=== Section Start ===

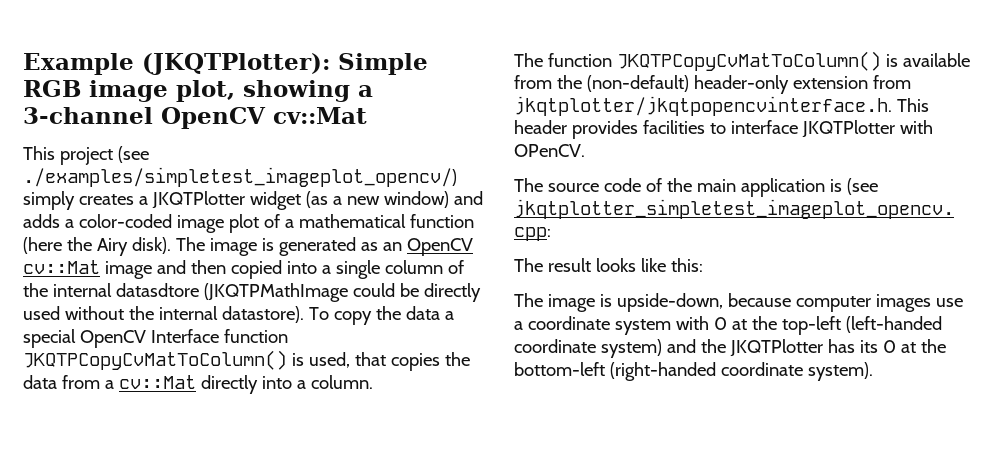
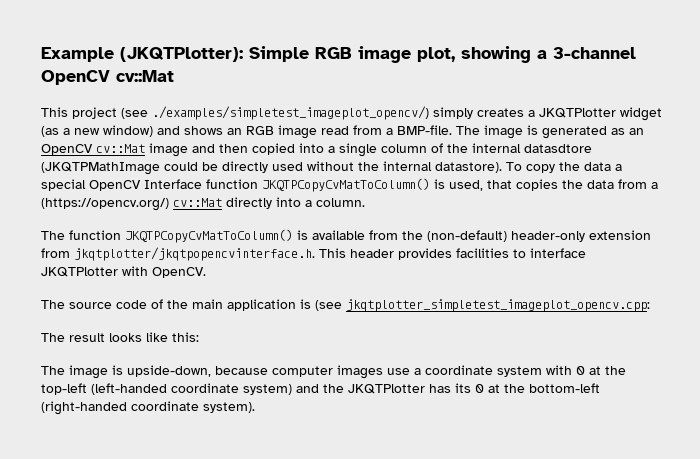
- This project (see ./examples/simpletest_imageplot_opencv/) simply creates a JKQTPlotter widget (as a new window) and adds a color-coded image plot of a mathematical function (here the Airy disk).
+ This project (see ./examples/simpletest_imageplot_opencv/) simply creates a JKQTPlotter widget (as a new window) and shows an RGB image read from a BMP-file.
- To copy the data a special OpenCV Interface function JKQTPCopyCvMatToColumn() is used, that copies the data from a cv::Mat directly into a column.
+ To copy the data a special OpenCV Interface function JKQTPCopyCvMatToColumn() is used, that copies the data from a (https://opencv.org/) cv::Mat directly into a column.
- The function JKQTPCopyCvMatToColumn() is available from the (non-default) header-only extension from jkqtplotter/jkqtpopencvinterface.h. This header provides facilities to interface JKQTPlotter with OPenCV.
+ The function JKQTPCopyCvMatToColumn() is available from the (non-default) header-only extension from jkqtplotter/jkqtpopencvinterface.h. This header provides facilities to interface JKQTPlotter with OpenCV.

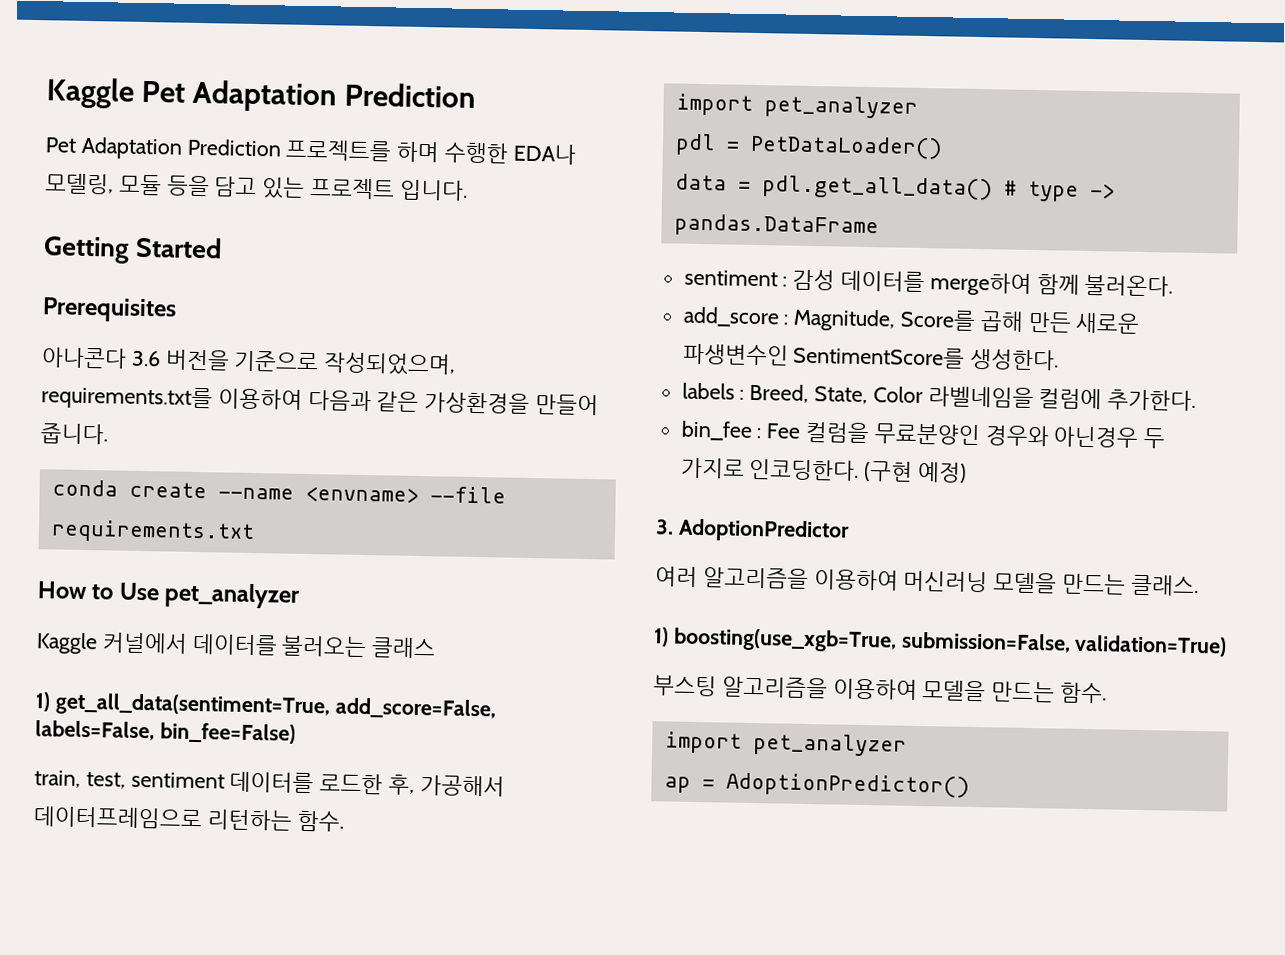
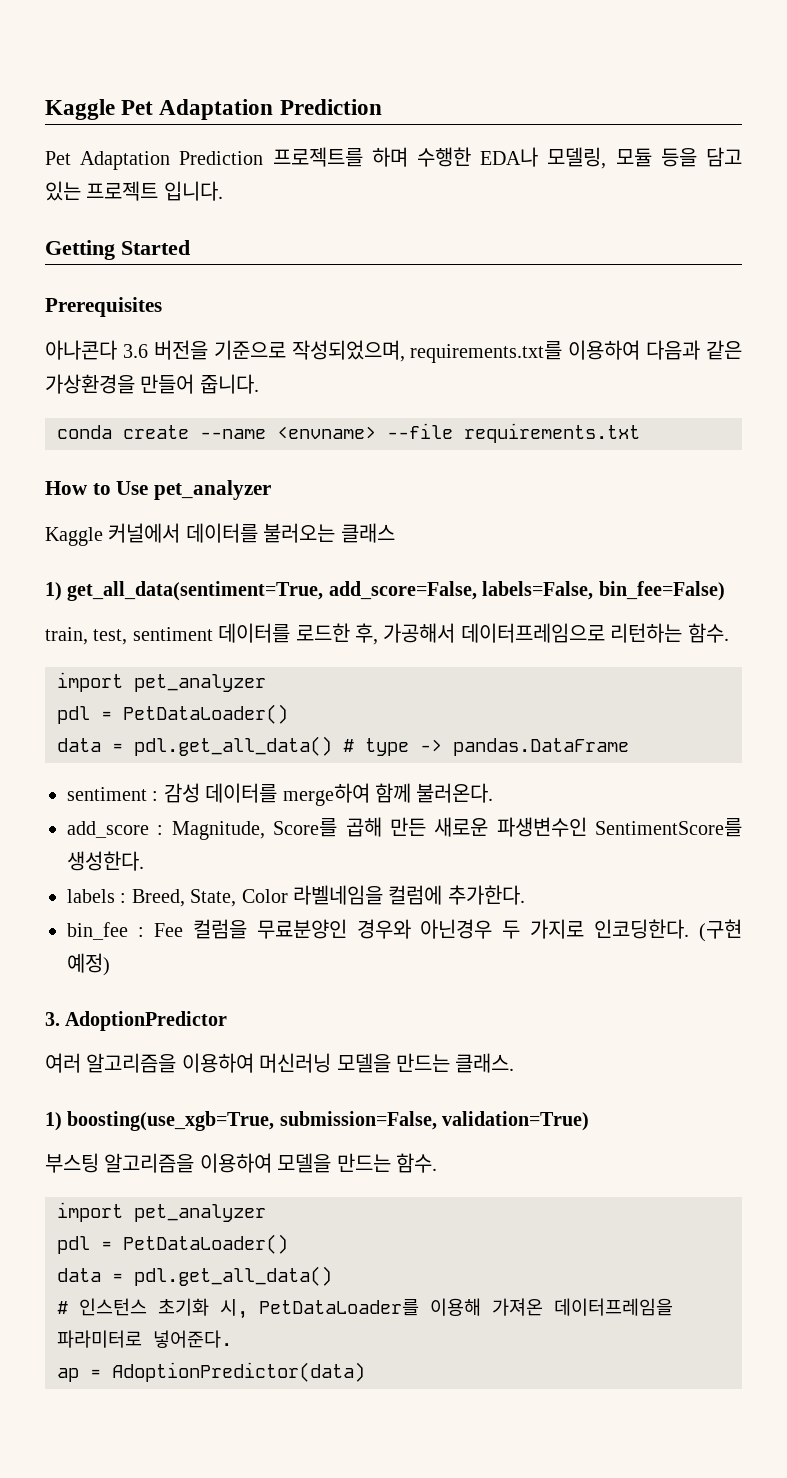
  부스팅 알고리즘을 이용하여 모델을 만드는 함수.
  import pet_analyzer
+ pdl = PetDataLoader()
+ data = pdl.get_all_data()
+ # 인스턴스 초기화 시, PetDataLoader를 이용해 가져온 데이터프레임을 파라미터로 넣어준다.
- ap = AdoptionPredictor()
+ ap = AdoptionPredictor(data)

=== Section End ===

### PROBLEM DETAILS
When you transcribe the entries above, keep every word exact and leave out the pictures.

### RESPONSE
- This project (see ./examples/simpletest_imageplot_opencv/) simply creates a JKQTPlotter widget (as a new window) and adds a color-coded image plot of a mathematical function (here the Airy disk).
+ This project (see ./examples/simpletest_imageplot_opencv/) simply creates a JKQTPlotter widget (as a new window) and shows an RGB image read from a BMP-file.
- To copy the data a special OpenCV Interface function JKQTPCopyCvMatToColumn() is used, that copies the data from a cv::Mat directly into a column.
+ To copy the data a special OpenCV Interface function JKQTPCopyCvMatToColumn() is used, that copies the data from a (https://opencv.org/) cv::Mat directly into a column.
- The function JKQTPCopyCvMatToColumn() is available from the (non-default) header-only extension from jkqtplotter/jkqtpopencvinterface.h. This header provides facilities to interface JKQTPlotter with OPenCV.
+ The function JKQTPCopyCvMatToColumn() is available from the (non-default) header-only extension from jkqtplotter/jkqtpopencvinterface.h. This header provides facilities to interface JKQTPlotter with OpenCV.

  부스팅 알고리즘을 이용하여 모델을 만드는 함수.
  import pet_analyzer
+ pdl = PetDataLoader()
+ data = pdl.get_all_data()
+ # 인스턴스 초기화 시, PetDataLoader를 이용해 가져온 데이터프레임을 파라미터로 넣어준다.
- ap = AdoptionPredictor()
+ ap = AdoptionPredictor(data)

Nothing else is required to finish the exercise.